The D2D can be both a VTL and a NAS target dedupe device and the browser-based management GUI was simple and uncluttered. But what interested me was the HP StoreOnce technology, but I did not dig deeper into it. I found a nice video (below) to show a whiteboarding session for HP StoreOnce.

I promised to look deeper into it in a few days time. This week has been such a muck for me but overall, it has been turning up well at the end of the day.

Another thing that was interesting was its sparse indexing for the hashes and there were some dedupe vendors already doing the same thing. But, if you know me, I will research this for knowledge and benefit of all.

After the workshop, HP was so kind to give me an update about their Converged vision, how LeftHand, IBRIX, and 3PAR fit into their strategy and more importantly, their story to the storage market. I will speak more about this in the future. Of course, I will not reveal what’s in store for the future of the D2D solution, but all I can say is, I left the workshop feeling that the solution will do what it is supposed to, nothing more, nothing less. And I meant it in a good way.
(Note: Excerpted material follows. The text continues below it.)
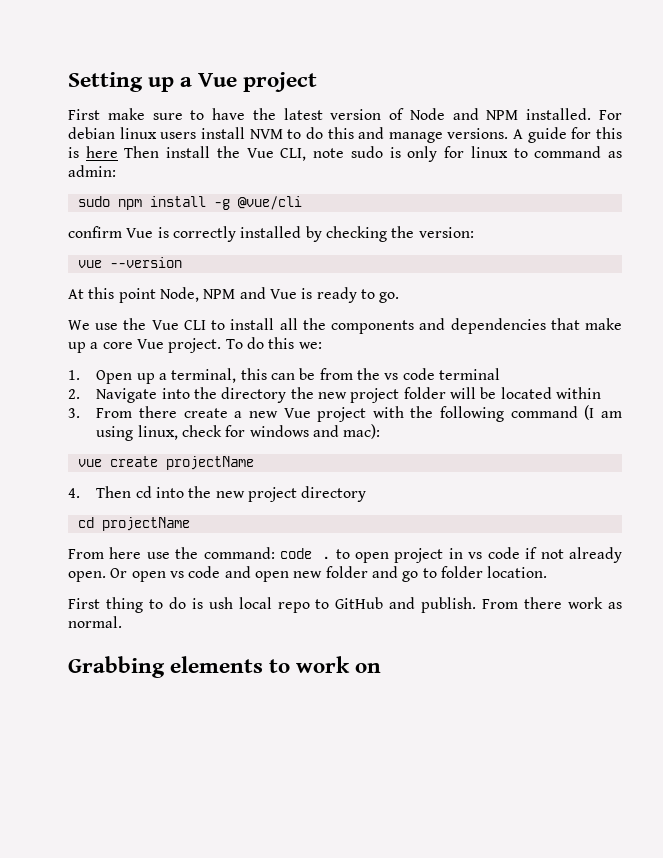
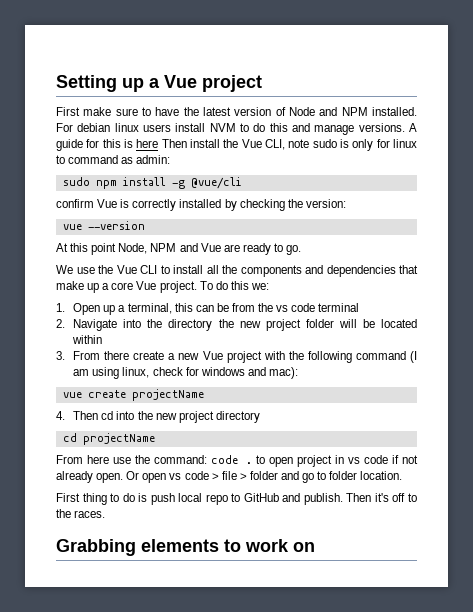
[301,288,313,299] is -> [223,244,240,252] are
[224,566,323,582] and open new -> [211,471,247,480] > file >
[208,597,233,609] ush -> [150,493,175,505] push
[482,597,622,609] [68,616,122,628] From there work as normal. -> [346,493,418,502] [56,509,106,518] Then it's off to the races.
I still reserve my opinions about HP because a lot of their storage business are still attached to the server side but hopefully with the upcoming P4000 and P6000 workshops coming up, my opinions may change a little.

VMware – the silent storage killer

When VMware 5.0 was launched last month, I heard the feature called Virtual Storage Appliance (VSA) was finally out and is now being offered as an SMB/SME “storage” solution. In my mind, alarm bells were ringing because in its own stealthy manner, VMware had just become a storage player.

What VMware is offering is “Hey! If you don’t have money to buy your enterprise storage array, don’t worry. Make your own shared storage with our very own VMware VSA“. VSA utilizes the internal disks of the ESX/ESXi host as its shared storage.

VSA is nothing new. For years, LeftHand Networks had one for its engineers to do demo and show the functionality of their solution. EMC had it too, and recently I found out that NetApp has its own VSA, but only resell through its partner, Fujitsu. I am not 100% sure about the NetApp thing and I need a NetApp guy to verify this.

Smaller players, but not insignificant, such as Nutanix, Nexenta and Tintri are already offering their own versions and implementation of VSA to their customers, each with its own uniqueness and differences. With the release of the VMware VSA into the open, we shall see all the big storage players offering their VSAs to VMware, like natives offering sacrifices to VMware God. Or perhaps, it has already begun. It is ala-Nexus 1000v all over again.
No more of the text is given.